One particular memory from that time is less fuzzy than the rest. I can recall sitting in a recliner with my walker beside me one morning. My grandmother was sitting in her wheelchair in the livingroom with me and she was calling the high school superintendent on the telephone. When he answered, my grandmother gasped and reached for the remote control to turn on the television.
The date was September 11th, 2001.
My healing brain was in no position to grasp the severity and reality of the television images. But whose brain was really, truly up to the task that day anyway? The nonstop video relays of the first plane hitting the World Trade Center’s North Tower. The cameras already trained on the smoldering New York City skyline for the attack on the South Tower by a second airplane jus a few minutes later. I thought I was watching a video game. This couldn’t be real. Nothing felt real! In fact, it wouldn’t feel real for me until 4 years later when I would take a break from a modeling gig in Manhattan to visit the massive expanse of nothingness at Ground Zero during the rebuilding process.
Watching it all unfold, my head felt heavy and my heart bottomed out. My spirit raged within my reanimated corpse. Why God!? WHY!? Why did I come back to see such ugliness!?

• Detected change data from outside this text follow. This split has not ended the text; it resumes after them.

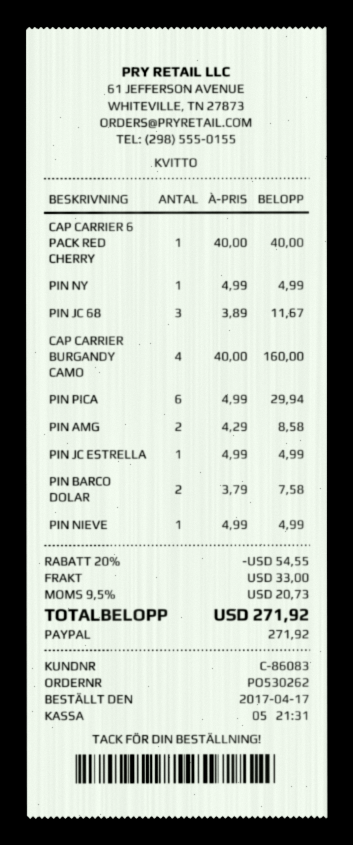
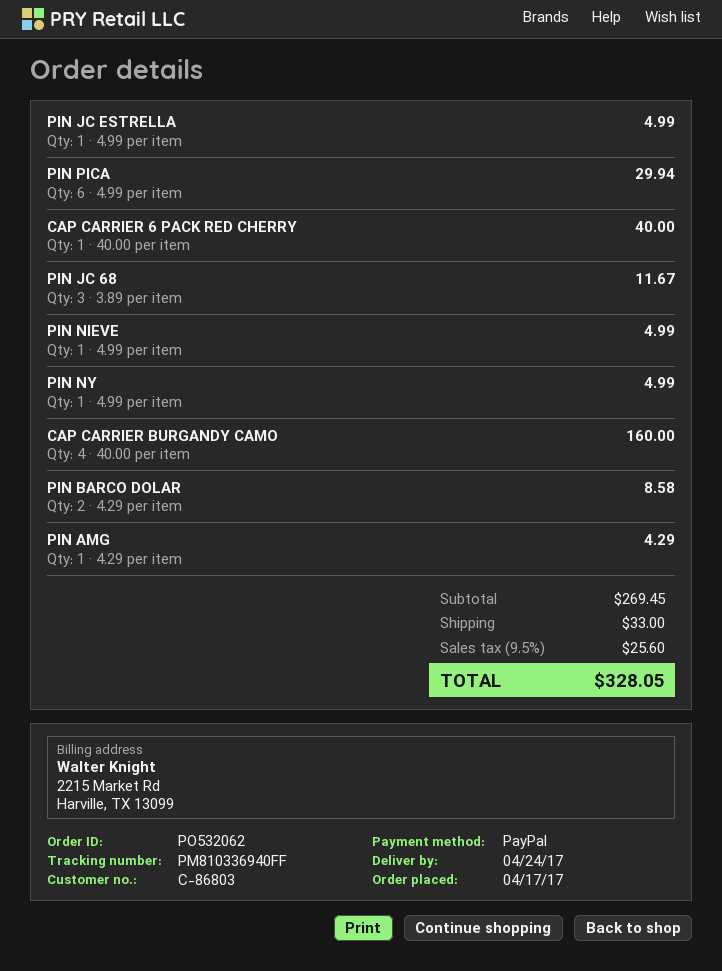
order number: PO530262 -> PO532062
customer number: C-86083 -> C-86803
PIN AMG: 2 x 4.29 = 8.58 -> 1 x 4.29 = 4.29
PIN BARCO DOLAR: 2 x 3.79 = 7.58 -> 2 x 4.29 = 8.58
discount: 20% = 54.55 -> none
tax: 9.5% = 20.73 -> 9.5% = 25.60
total: 271.92 -> 328.05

I was upset. We all were. There was nothing anyone could do. There was nothing God could do. Humans make their own decisions, after all, and there are some incredibly evil souls out there.
Over the course of my body’s recovery, I would come to understand my soul’s true calling. I would use my own deeply personal near-death experience to help others through the rigors of death. I am in a unique position. I am a mortician who does not fear death because I know for an absolute fact that it’s not something to be scared of or hide from. My restored faith gives me the strength I need to help people as they trudge through feelings of grief and loss. That is why my career dreams made the dramatic leap from horses to corpses.